[Opening SUPPLIED RECORDS section]

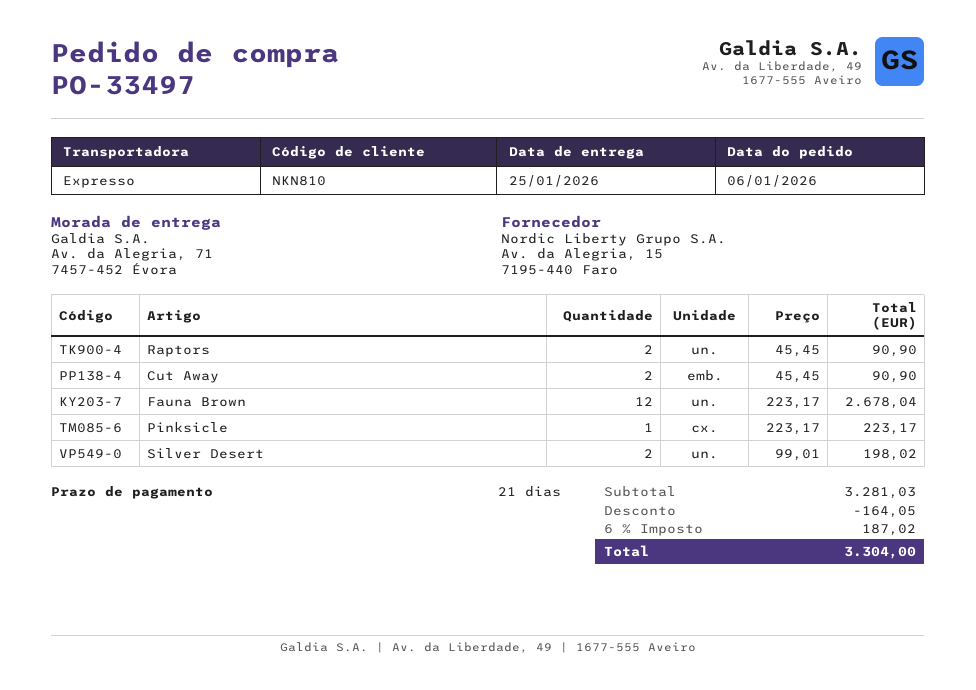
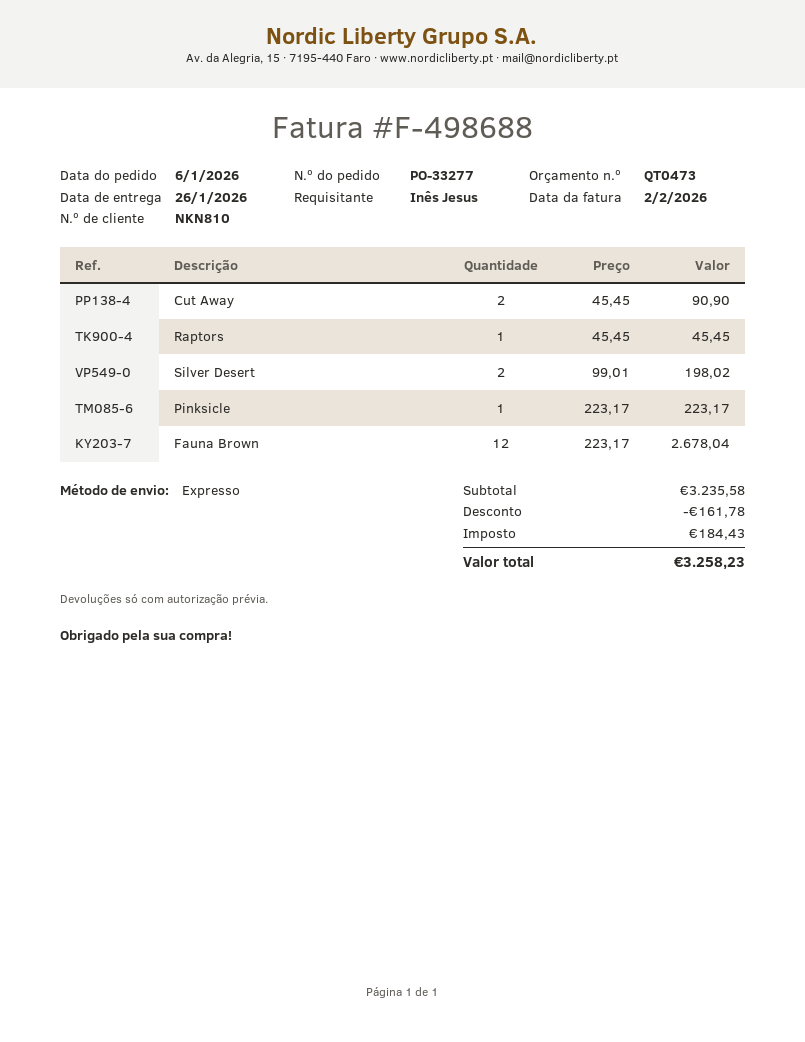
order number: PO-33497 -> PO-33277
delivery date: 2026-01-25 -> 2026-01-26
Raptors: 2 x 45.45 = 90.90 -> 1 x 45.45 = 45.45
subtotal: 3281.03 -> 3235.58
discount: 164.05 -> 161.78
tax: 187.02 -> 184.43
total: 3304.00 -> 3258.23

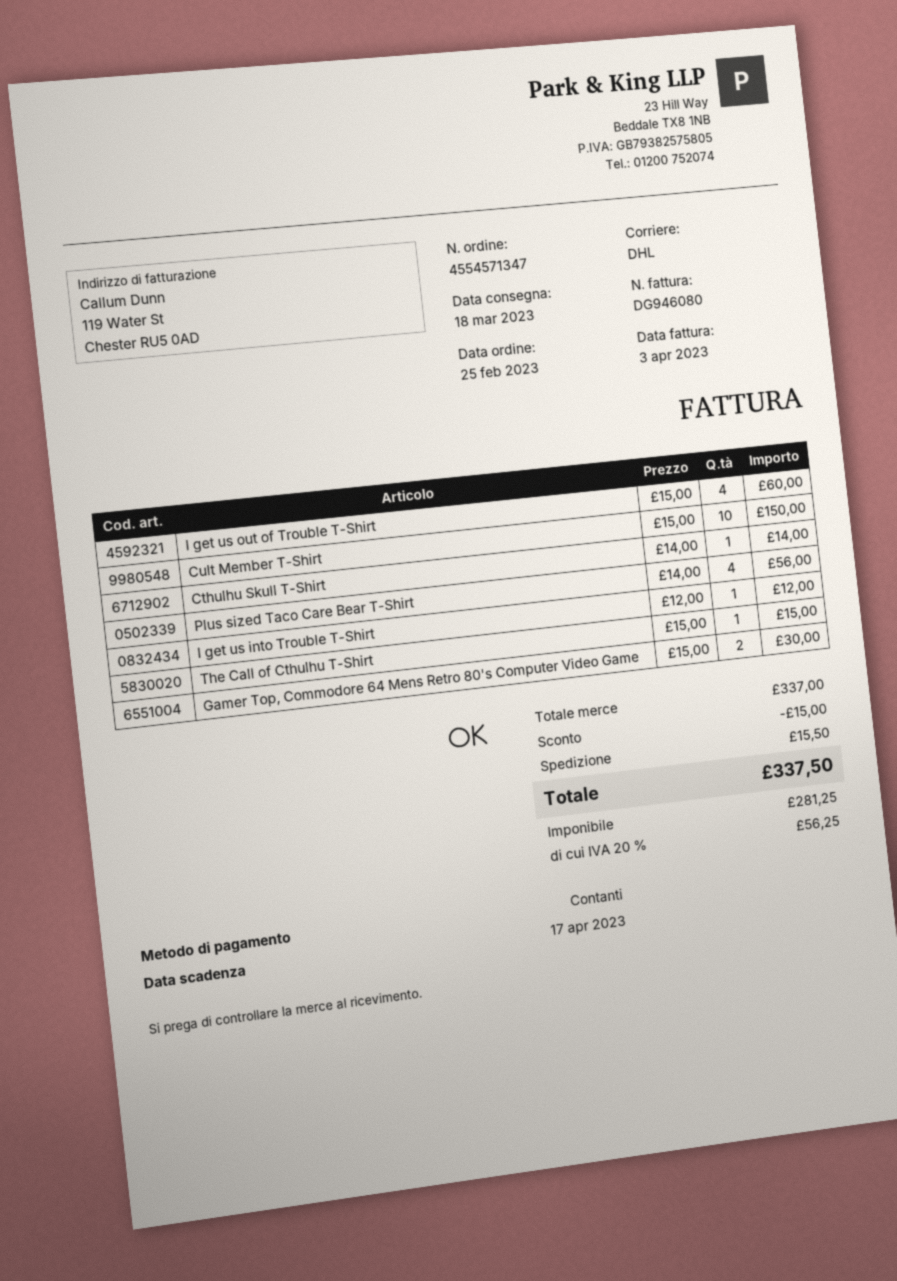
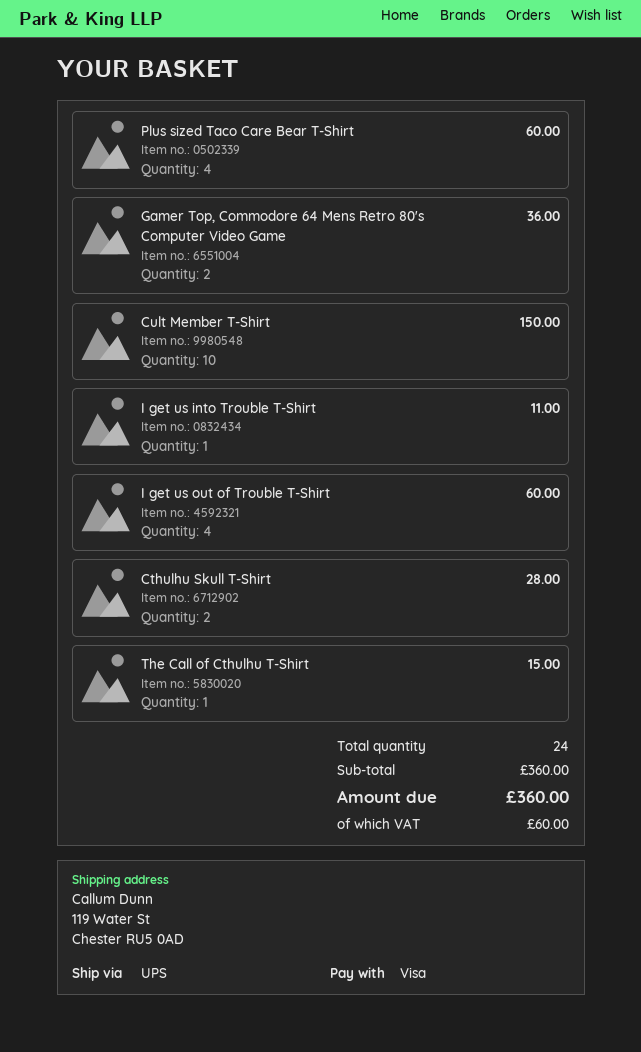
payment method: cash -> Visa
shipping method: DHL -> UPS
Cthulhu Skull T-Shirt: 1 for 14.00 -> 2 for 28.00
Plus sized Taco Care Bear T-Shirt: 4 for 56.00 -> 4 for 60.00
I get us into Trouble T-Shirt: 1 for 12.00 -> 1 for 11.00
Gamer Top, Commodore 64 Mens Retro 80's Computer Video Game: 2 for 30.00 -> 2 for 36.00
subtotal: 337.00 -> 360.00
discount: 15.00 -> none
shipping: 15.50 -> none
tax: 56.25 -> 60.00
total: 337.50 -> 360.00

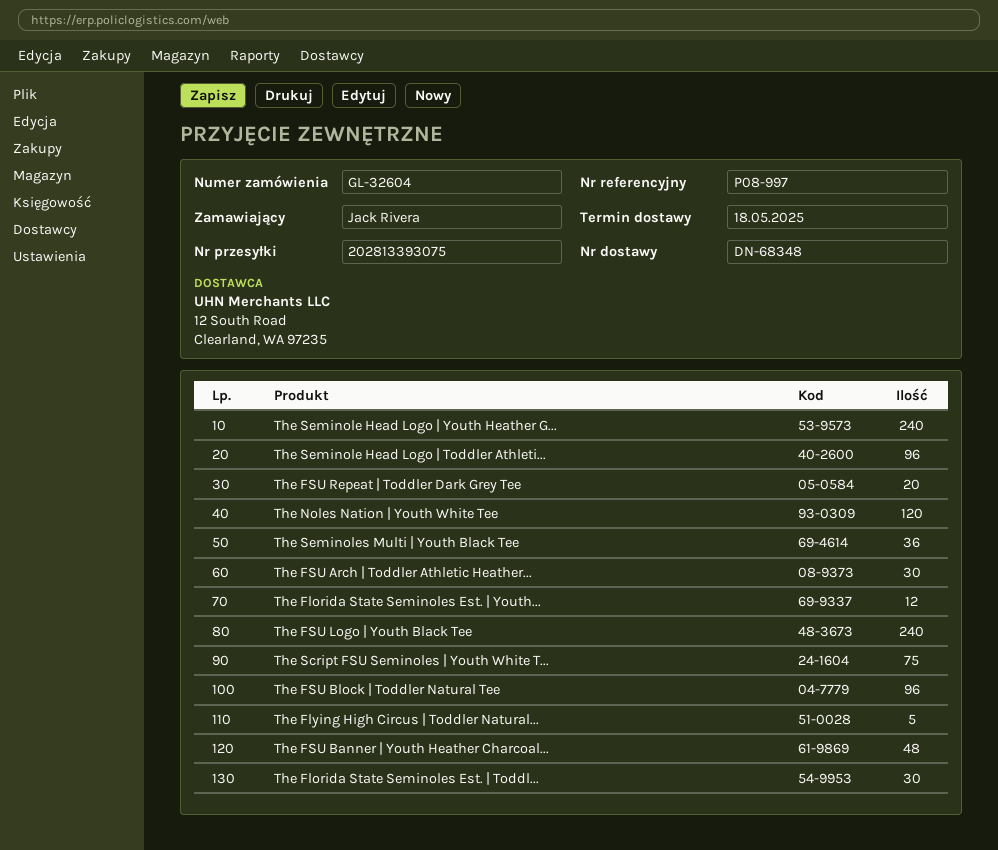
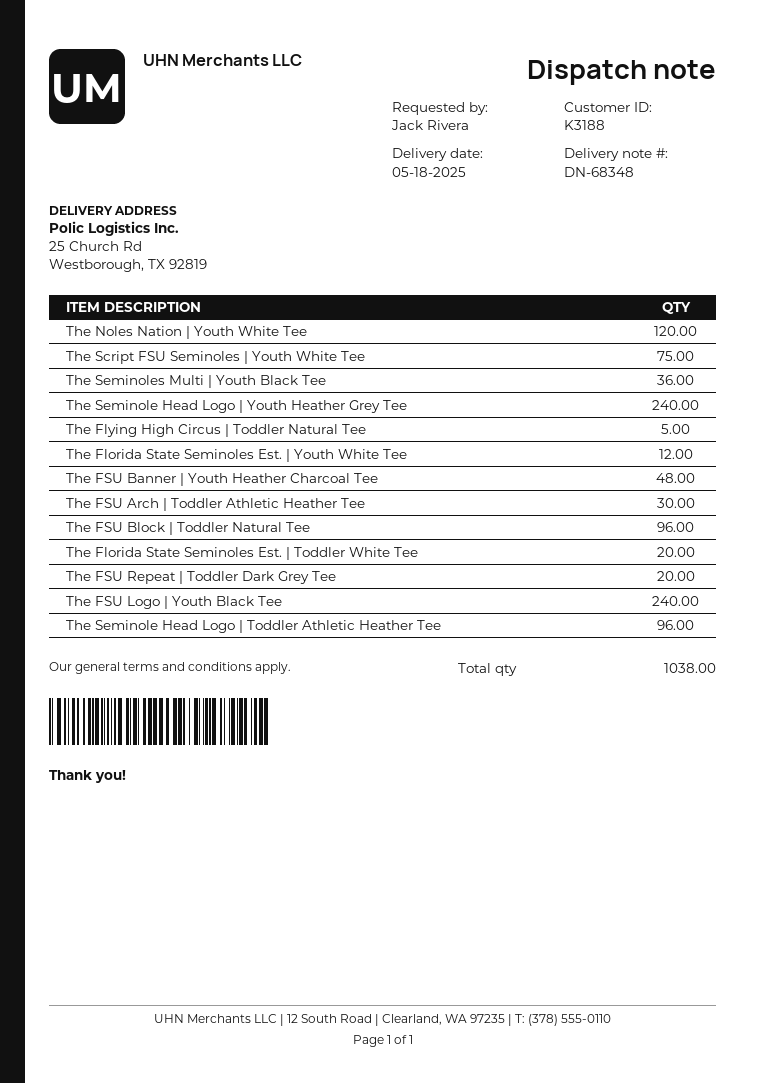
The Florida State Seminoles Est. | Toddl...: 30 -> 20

[Closing SUPPLIED RECORDS section]

** EXERCISE INSTRUCTIONS **
Excluding the pictures, output every entry above without alteration.

** EXERCISE ANSWER **
order number: PO-33497 -> PO-33277
delivery date: 2026-01-25 -> 2026-01-26
Raptors: 2 x 45.45 = 90.90 -> 1 x 45.45 = 45.45
subtotal: 3281.03 -> 3235.58
discount: 164.05 -> 161.78
tax: 187.02 -> 184.43
total: 3304.00 -> 3258.23

payment method: cash -> Visa
shipping method: DHL -> UPS
Cthulhu Skull T-Shirt: 1 for 14.00 -> 2 for 28.00
Plus sized Taco Care Bear T-Shirt: 4 for 56.00 -> 4 for 60.00
I get us into Trouble T-Shirt: 1 for 12.00 -> 1 for 11.00
Gamer Top, Commodore 64 Mens Retro 80's Computer Video Game: 2 for 30.00 -> 2 for 36.00
subtotal: 337.00 -> 360.00
discount: 15.00 -> none
shipping: 15.50 -> none
tax: 56.25 -> 60.00
total: 337.50 -> 360.00

The Florida State Seminoles Est. | Toddl...: 30 -> 20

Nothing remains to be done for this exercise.